I don't quite understand why the speed of C relative to A is still less than c :confused:

I've found a website using Doc Als' link, which explains einsteins velocity addition, but I haven't read it yet. I will later :smile: -- I'm guessing that that will explain it a bit more clearly?

Thanks alot,
[r.D]
 
  • #7
Yup. If you insert v = 0.5c (A going half the speed of light relative to B) and w = 0.5c (C going half the speed of light relative to B), you get u = 0.8c (C going 80% the speed of light relative to A, not 100% as a simple addition would predict). Any other v and w you insert that is less than c will give u < c.
 
  • #8
:smile: Thanks alot, Gonzolo!
Is the reason for why no object relative to any other object can breach the speed of light related to Time Dilation? If so, could you elaborate a little on how?

Thanks alot, have a good weekend,
[r.D]
 
  • #9
Oh yes, another thing:
You say that the simple addition works with small numbers/velocities. What range of numbers would you say are 'small'? ie; What number onwards should you use this theory, etc, on?
ta - [r.D]
 
  • #10
DrWarezz said:
:smile: Thanks alot, Gonzolo!
Is the reason for why no object relative to any other object can breach the speed of light related to Time Dilation? If so, could you elaborate a little on how?

Thanks alot, have a good weekend,
[r.D]

This is all intimately related. So is "length contraction" - a 10-ft dragster car going near c might only be 8 ft long for the spectator.

All these effects are consequences of the postulate ( = an educated guess = hyposthesis, = the basis of Special Relativity) that the speed of light c is always the same for anyone in any situation. This means that for the spectator, the speed of the light emitted from the dragster's headlights is c, not "dragster speed + c". And for the driver, it is also c.
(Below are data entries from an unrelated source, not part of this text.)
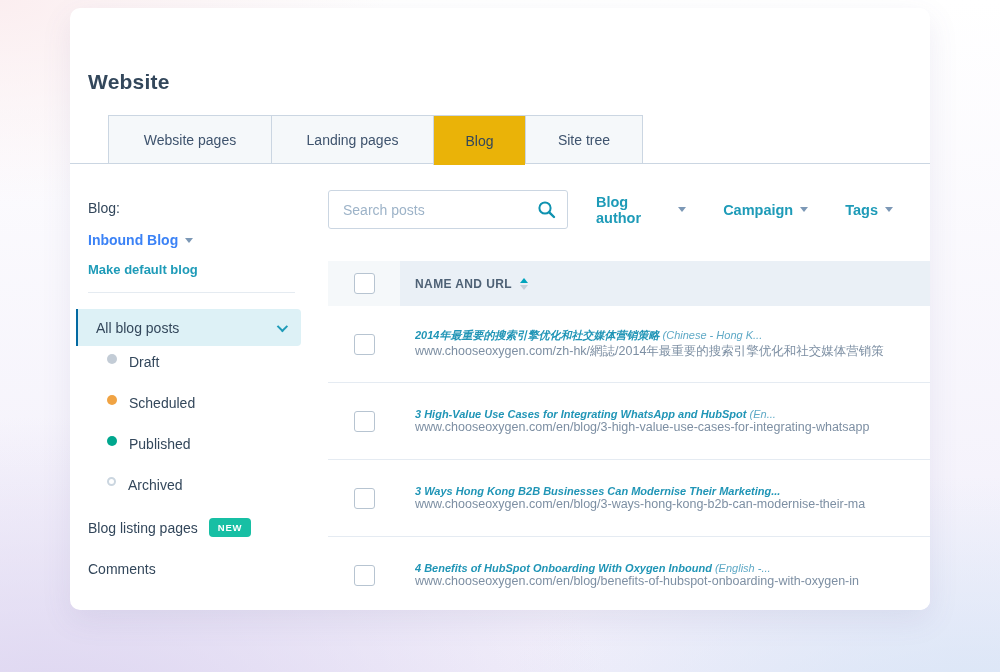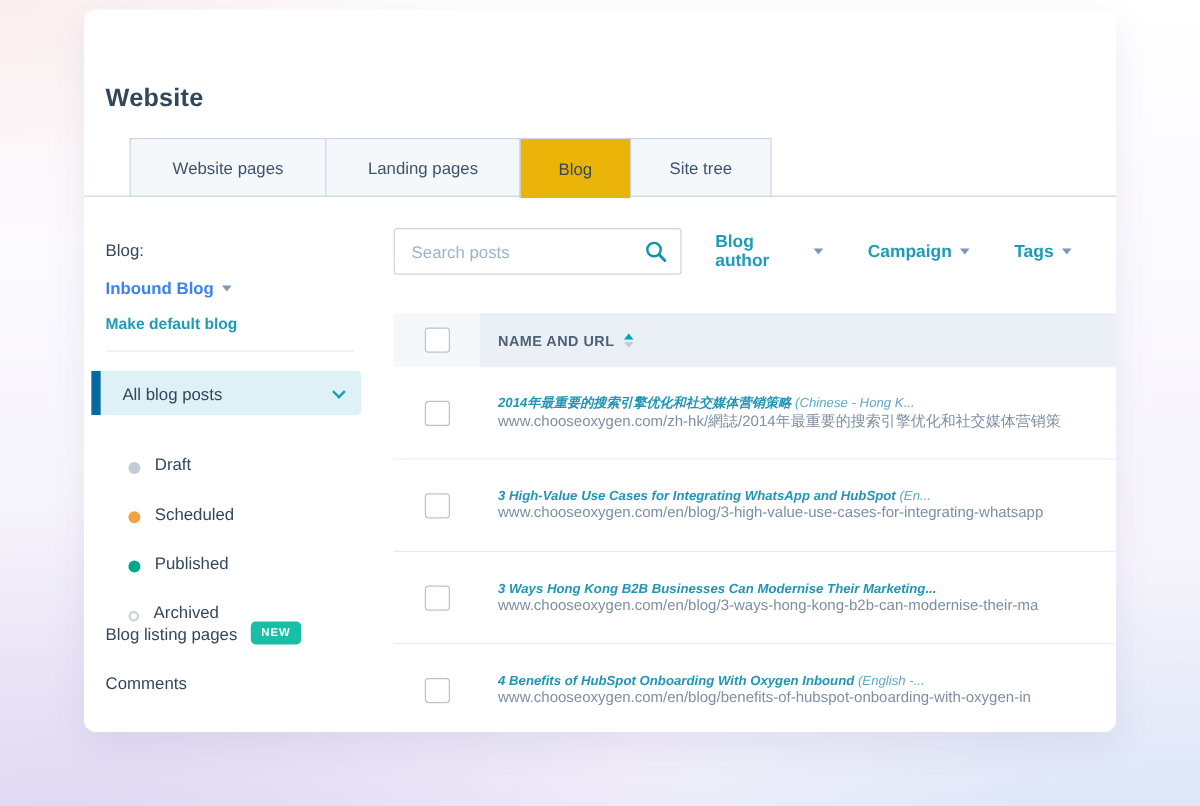--- a/index.html
+++ b/index.html
@@ -41,27 +41,27 @@
     position:absolute; left:0; top:156px; width:258px; bottom:0;
     padding:36px 0 0 18px; color:#33475b; font-size:14px;
   }
   .blog-label { margin-bottom:16px; }
   .blog-selector { color:#3b82f6; font-weight:700; margin-bottom:14px; display:flex; align-items:center; gap:7px; cursor:pointer; }
   .make-default { color:#1e9bb8; font-weight:700; font-size:13px; cursor:pointer; }
   .caret { width:0; height:0; border-left:4px solid transparent; border-right:4px solid transparent; border-top:5px solid #7c98b6; display:inline-block; }
   .sidebar-divider { height:1px; background:#e5ebf1; width:207px; margin:15px 0 16px; }
   .all-posts {
     margin-left:-12px; width:225px; height:37px;
-    background:#ddf1f6; border-left:8px solid #0369a1; border-radius:0 4px 4px 0;
+    background:#ddf1f6; border-left:2px solid #0369a1; border-radius:0 4px 4px 0;
     display:flex; align-items:center; justify-content:space-between;
     padding:0 16px 0 18px; cursor:pointer;
   }
   .chevron-down { width:8px; height:8px; border-right:2px solid #1e9bb8; border-bottom:2px solid #1e9bb8; transform:rotate(45deg) translateY(-2px); display:inline-block; }
   .status-list { margin-top:8px; }
-  .status-item { height:41px; display:flex; align-items:flex-end; padding-left:19px; cursor:pointer; }
+  .status-item { height:41px; display:flex; align-items:flex-start; padding-left:19px; cursor:pointer; }
   .dot { width:10px; height:10px; border-radius:50%; margin-right:12px; flex:0 0 auto; }
   .dot.hollow { background:transparent !important; border:2px solid #cbd6e0; width:9px; height:9px; }
   .listing-row { display:flex; align-items:center; gap:11px; cursor:pointer; }
   .new-badge {
     background:#17bfa4; color:#fff; font-size:9.5px; font-weight:700;
     letter-spacing:0.8px; padding:4px 9px; border-radius:4px;
   }
   .comments { margin-top:24px; cursor:pointer; }
   
   .main { position:absolute; left:258px; top:156px; right:0; bottom:0; }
Now suppose there is a light on the left of the dragster that sends a pulse towards a mirror on the right and comes back. For the driver, it takes a time t = carwidth/c to go back and forth. But for the spectator, the lightpulse will have moved obliquely so that it will have traveled a greater distance. Since c = d/t is a constant, the time it has taken is also greater. So for the spectator, intervals of time (the time it takes for light to go from the left to the right and back) in the car are greater than they are for the driver. Each reflexion can be considered to be the tick of a clock. This is time dilatation. I believe it has been verified experimentally with very sensitive (atomic) clocks on board aircrafts (not cars) flying for an extended period of time and comparing these to identical atomic clocks on the ground.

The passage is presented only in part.